Segundo reportagem do Estadão, o Instituto Adolfo Lutz, de São Paulo, identificou a variante B. 1.216 em amostras colhidas de dois infectados, um membro da delegação da Colômbia e outro do Equador. Relatório recente da Confederação Sul-Americana de Futebol (Conmebol), apontou 166 pessoas positivadas para Covid-19, após 22.856 testes realizados até o dia 21 de junho.

Alheio aos riscos da realização da Copa América, competição que foi rejeitada por Argentina e Colômbia, o ministro da Saúde, Marcelo Queiroga, considerou que o evento foi, do ponto de vista sanitário, realizado com sucesso no Brasil. "O país não pode ficar o tempo inteiro parado, senão a gente não tem arrecadação de impostos e orçamento", afirmou, numa repetição do discurso do presidente Jair Bolsonaro diante do enfrentamento da pandemia no País.

Após a realização da Copa América, a ideia agora é promover partidas de futebol com a volta do público, mesmo que a média de mortes diárias por Covid-19 no País ainda seja considerada a maior do mundo (1.574 nas últimas 24 horas). A Conmebol anunciou que Flamengo e Defensa y Justicia, da Argentina, farão o jogo de volta das oitavas de final da Libertadores da América no estádio Mané Garrincha, na próxima quinta-feira, dia 15/07.

O jogo de "mata-mata" será realizado em Brasília porque a Conmebol - entidade alinhada à Confederação Brasileira de Futebol (CBF) e ao presidente Bolsonaro - conseguiu com o governo do Distrito Federal a liberação da arena para 15 mil torcedores, ou 25% de sua capacidade total.

Enquanto isso, notícia que chega do Chile, divulgada pelo jornal La Tercera, apresenta estudo que recomenda terceira dose da Coronavac após cerca de seis meses da imunização inicial (primeira e segunda doses). O trabalho mostrou que a eficácia pode se reduzir com o tempo, sobretudo diante do surgimento de novas variantes do coronavírus, como se registra agora no Brasil e no mundo.

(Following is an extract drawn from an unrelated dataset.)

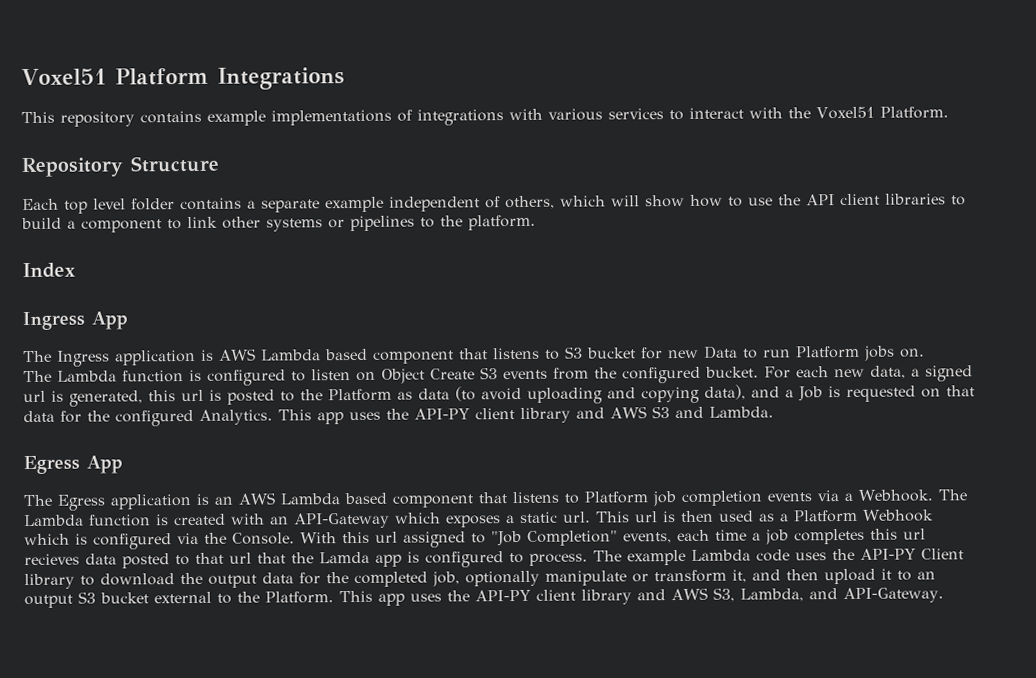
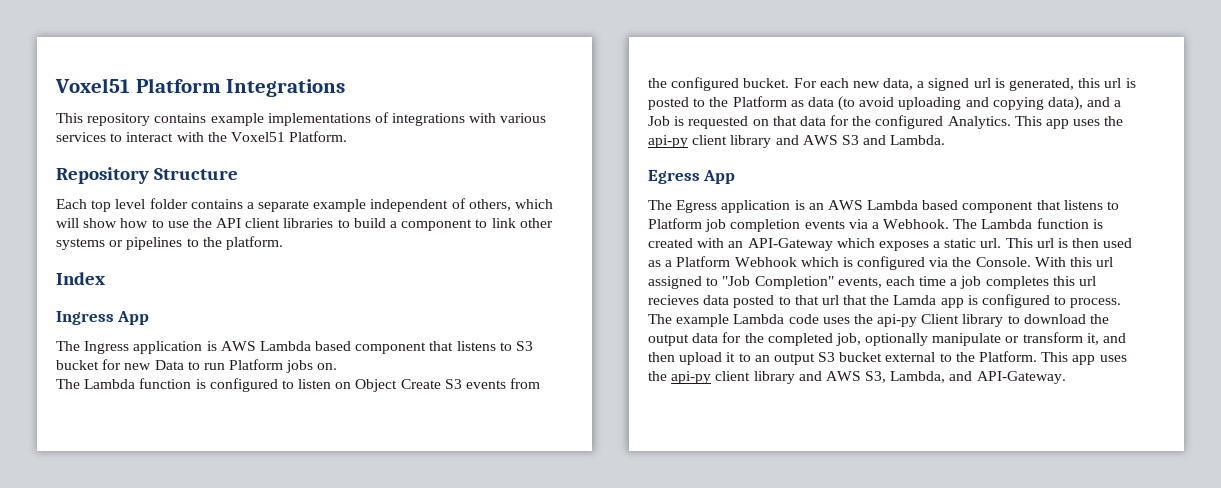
[414,408,470,420] API-PY -> [648,135,688,148] api-py
[860,548,916,560] API-PY -> [877,314,918,327] api-py
[475,589,531,602] API-PY -> [671,371,712,384] api-py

O estudo, porém, mostra que apenas 2% dos voluntários totalmente vacinados desenvolveram Covid-19 novamente, significando que 98% das pessoas vacinadas não voltaram a apresentar a doença. No momento, especialistas da Faculdade de Medicina da Universidade do Chile avaliam se uma terceira dose de vacina será necessária diante do aparecimento de novas cepas. O estudo considera inclusive se essa terceira dose poderia ser de uma outra vacina que não as duas primeiras administradas de um mesmo laboratório.